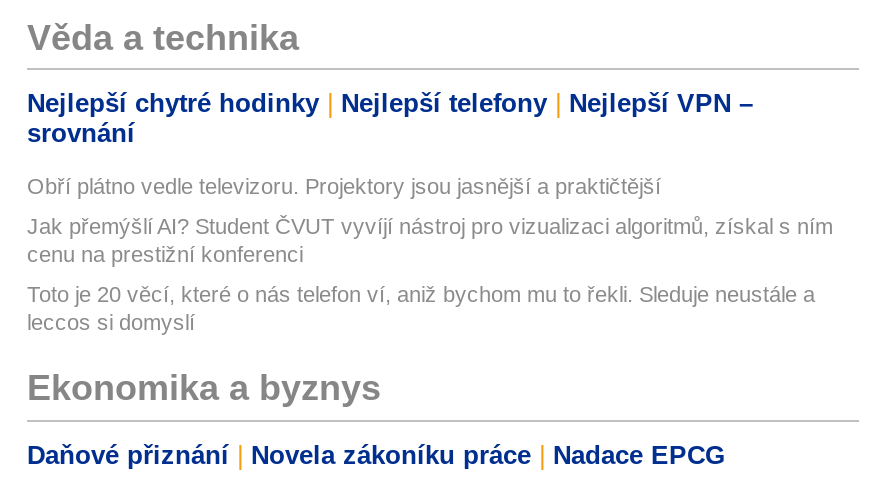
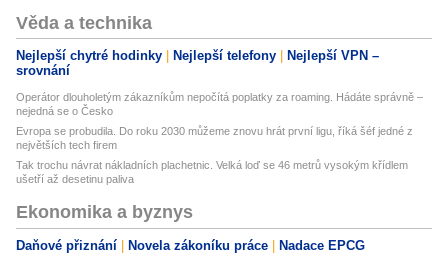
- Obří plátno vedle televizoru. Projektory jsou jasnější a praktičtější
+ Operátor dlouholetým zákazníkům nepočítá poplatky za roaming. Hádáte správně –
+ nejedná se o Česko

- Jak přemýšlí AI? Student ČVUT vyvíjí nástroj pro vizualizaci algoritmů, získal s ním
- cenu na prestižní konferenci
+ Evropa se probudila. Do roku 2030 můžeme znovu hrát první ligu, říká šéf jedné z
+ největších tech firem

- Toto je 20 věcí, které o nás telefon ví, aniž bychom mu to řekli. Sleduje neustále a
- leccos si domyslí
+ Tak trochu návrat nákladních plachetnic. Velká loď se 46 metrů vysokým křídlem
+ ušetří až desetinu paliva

**PROBLEM STATEMENT:** The answer should be an exact restatement of every entry, with the pictures omitted.

**RESPONSE AREA:**
- Obří plátno vedle televizoru. Projektory jsou jasnější a praktičtější
+ Operátor dlouholetým zákazníkům nepočítá poplatky za roaming. Hádáte správně –
+ nejedná se o Česko

- Jak přemýšlí AI? Student ČVUT vyvíjí nástroj pro vizualizaci algoritmů, získal s ním
- cenu na prestižní konferenci
+ Evropa se probudila. Do roku 2030 můžeme znovu hrát první ligu, říká šéf jedné z
+ největších tech firem

- Toto je 20 věcí, které o nás telefon ví, aniž bychom mu to řekli. Sleduje neustále a
- leccos si domyslí
+ Tak trochu návrat nákladních plachetnic. Velká loď se 46 metrů vysokým křídlem
+ ušetří až desetinu paliva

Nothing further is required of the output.